▸ **Problem description**
Copy, word for word, the lines below from the one containing "background: #15803d ->" up to and including the one containing "text: Minisztériumok észrevételezési", with pictures left out.

▸ **Material provided**
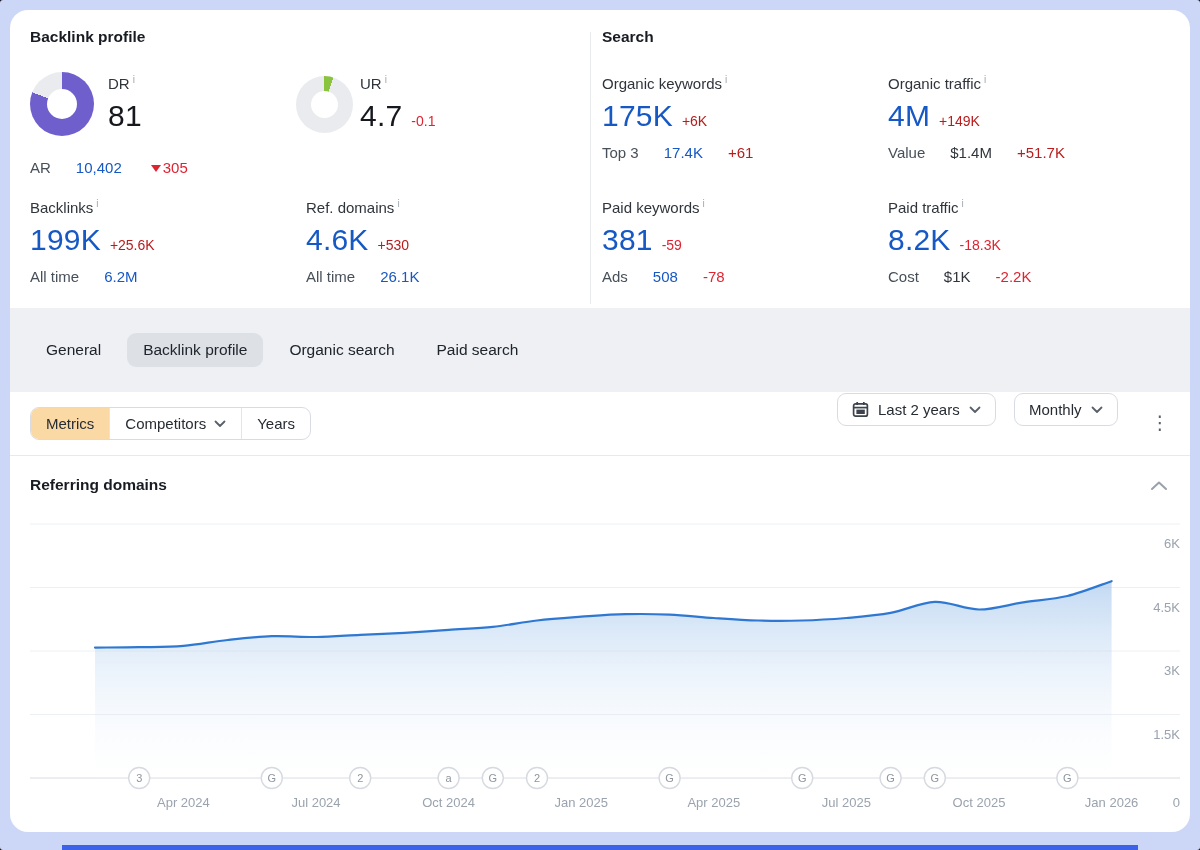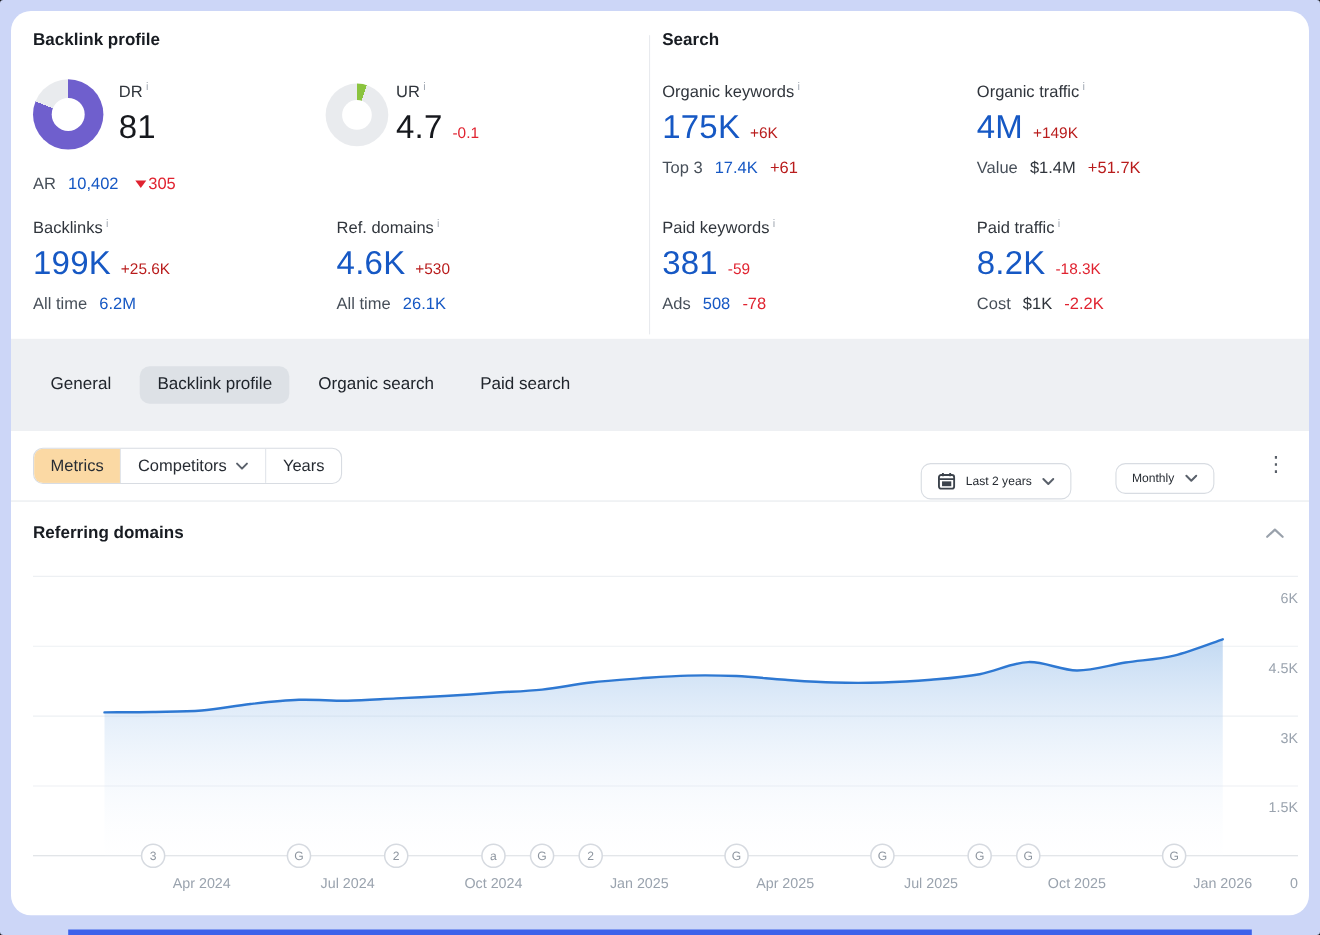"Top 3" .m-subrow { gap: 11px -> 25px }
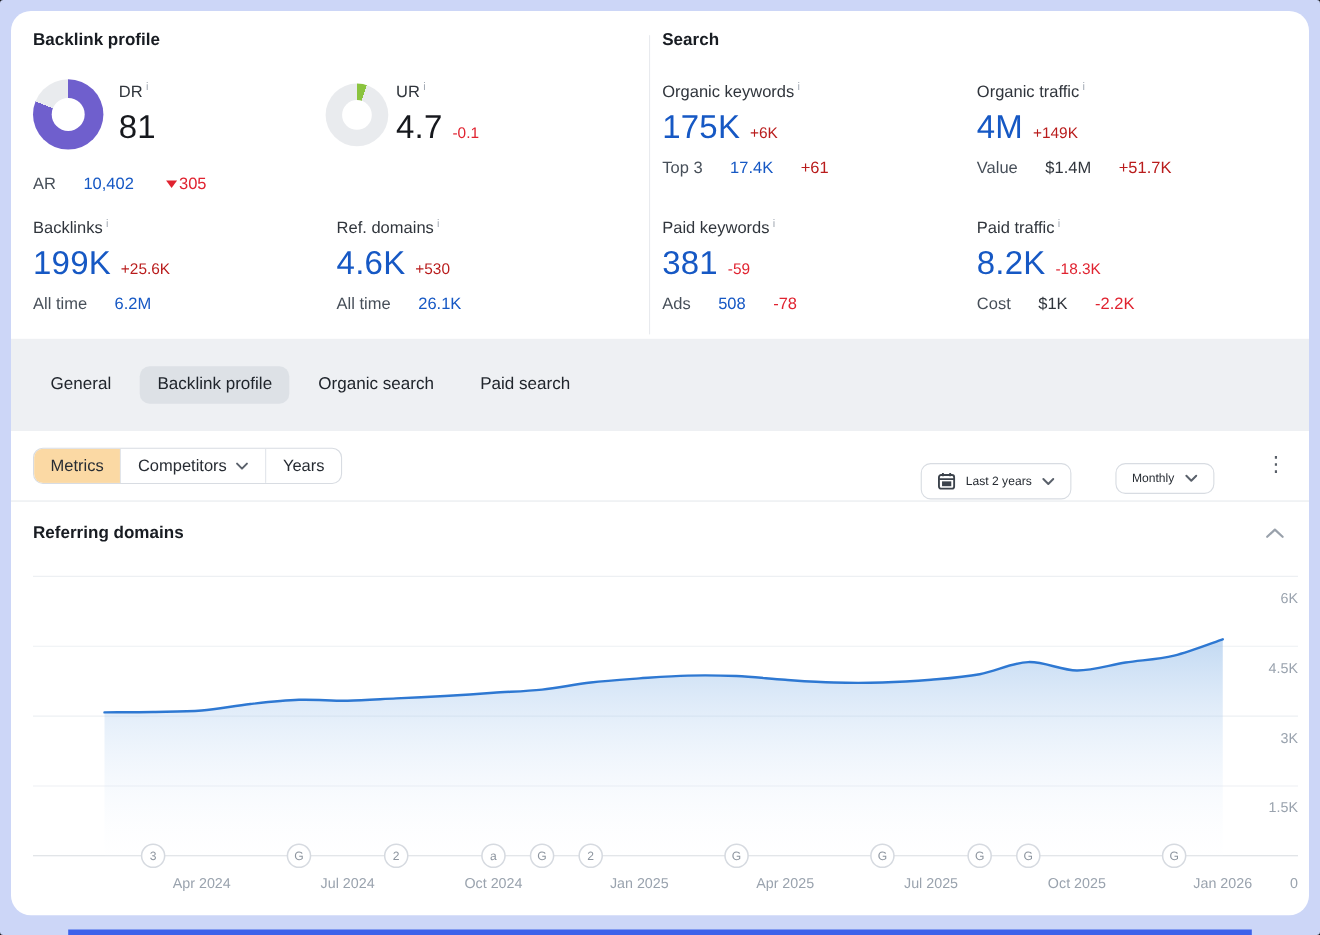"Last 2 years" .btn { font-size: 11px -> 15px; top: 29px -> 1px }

...

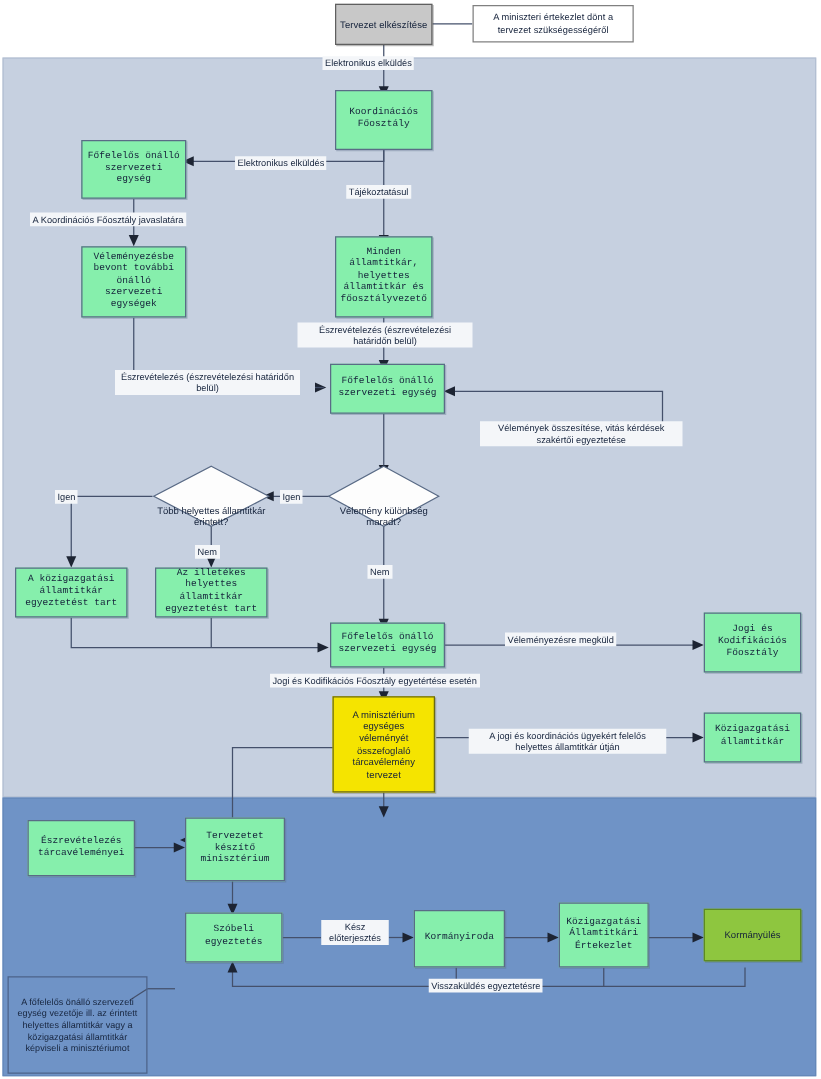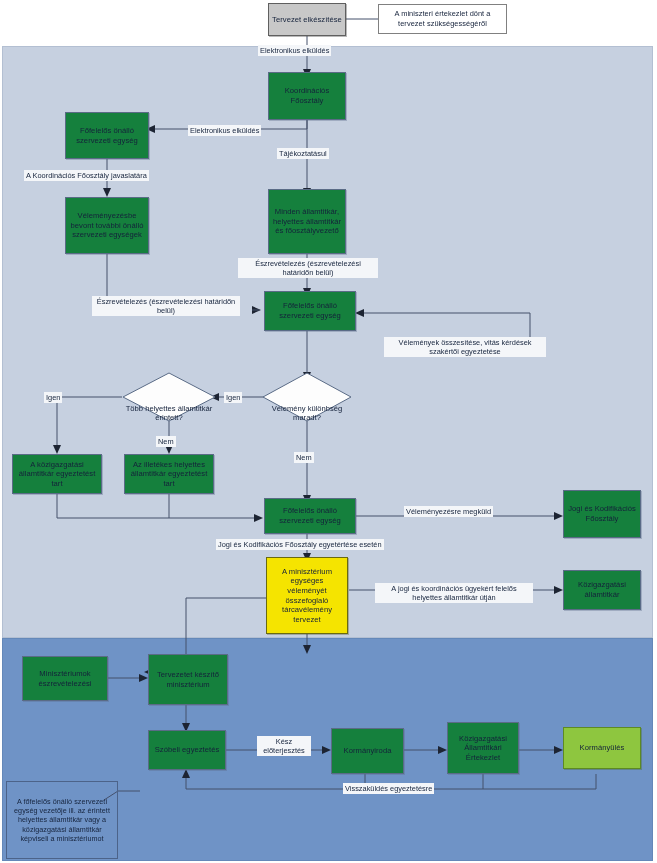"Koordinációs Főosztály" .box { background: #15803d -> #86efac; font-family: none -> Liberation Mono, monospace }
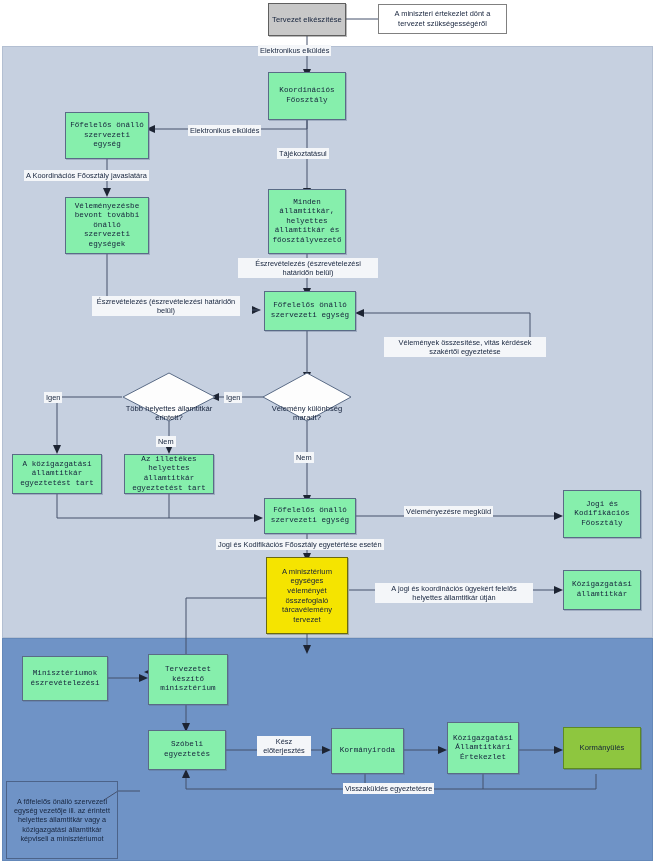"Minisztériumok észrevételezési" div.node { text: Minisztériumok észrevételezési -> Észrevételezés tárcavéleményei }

...

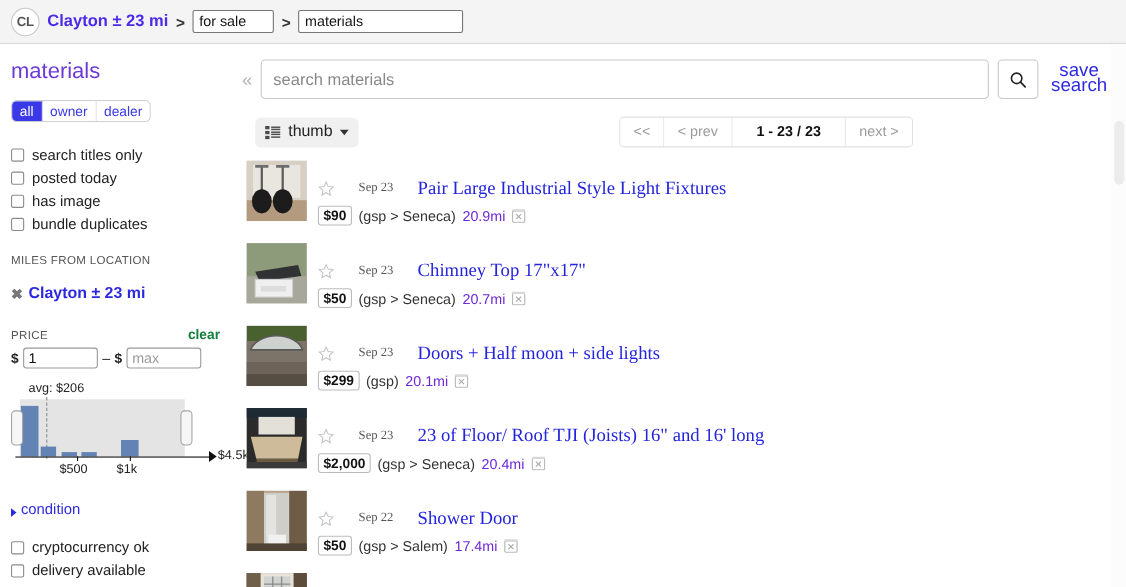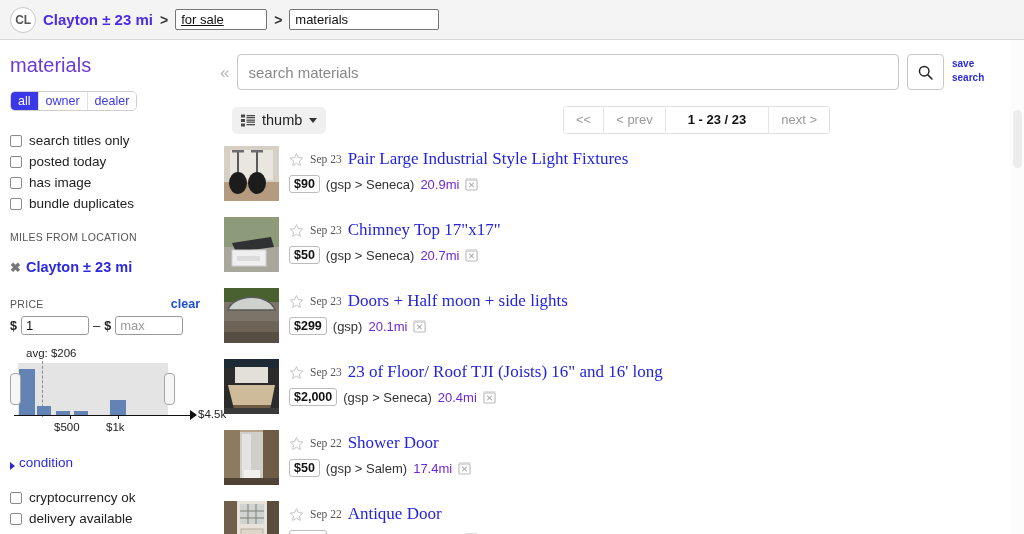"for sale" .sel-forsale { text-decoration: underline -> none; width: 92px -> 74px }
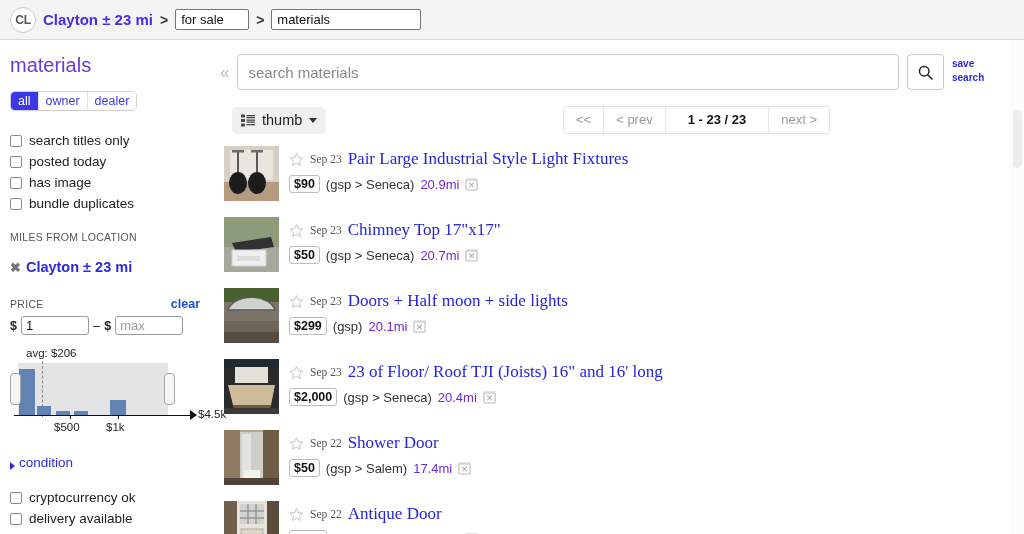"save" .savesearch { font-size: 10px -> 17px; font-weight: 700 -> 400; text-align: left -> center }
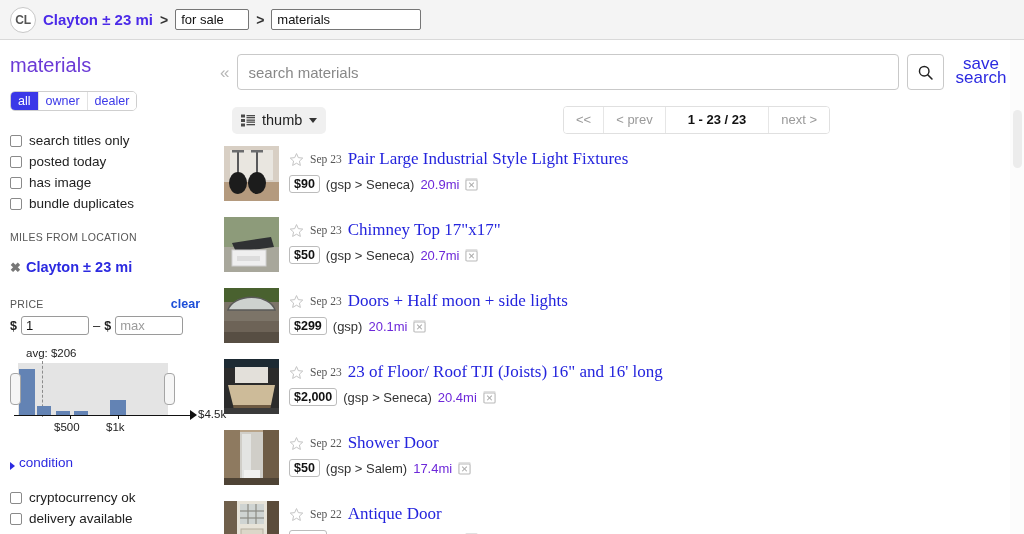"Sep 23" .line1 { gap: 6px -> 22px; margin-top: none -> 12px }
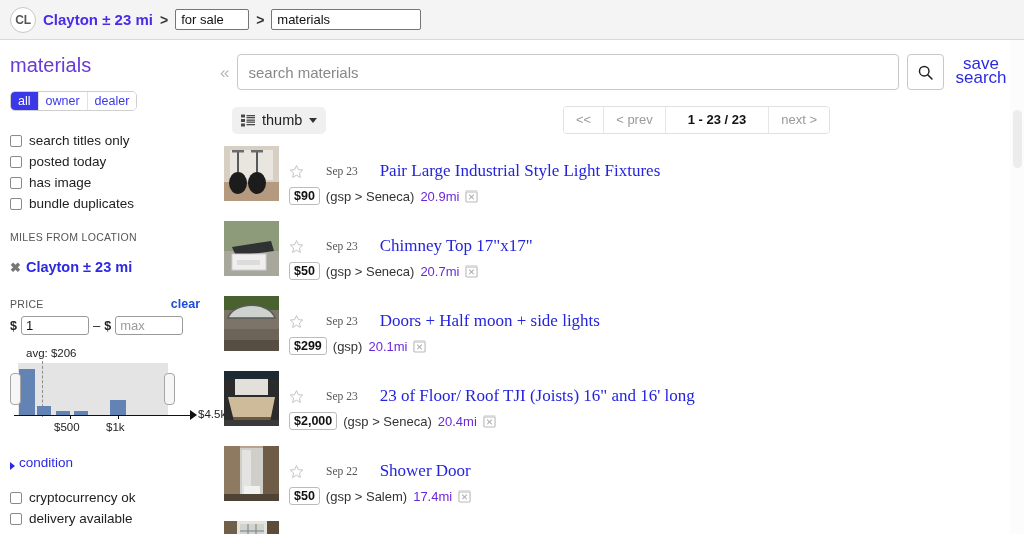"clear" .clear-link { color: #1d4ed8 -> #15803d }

▸ **Response box**
"Koordinációs Főosztály" .box { background: #15803d -> #86efac; font-family: none -> Liberation Mono, monospace }
"Minisztériumok észrevételezési" div.node { text: Minisztériumok észrevételezési -> Észrevételezés tárcavéleményei }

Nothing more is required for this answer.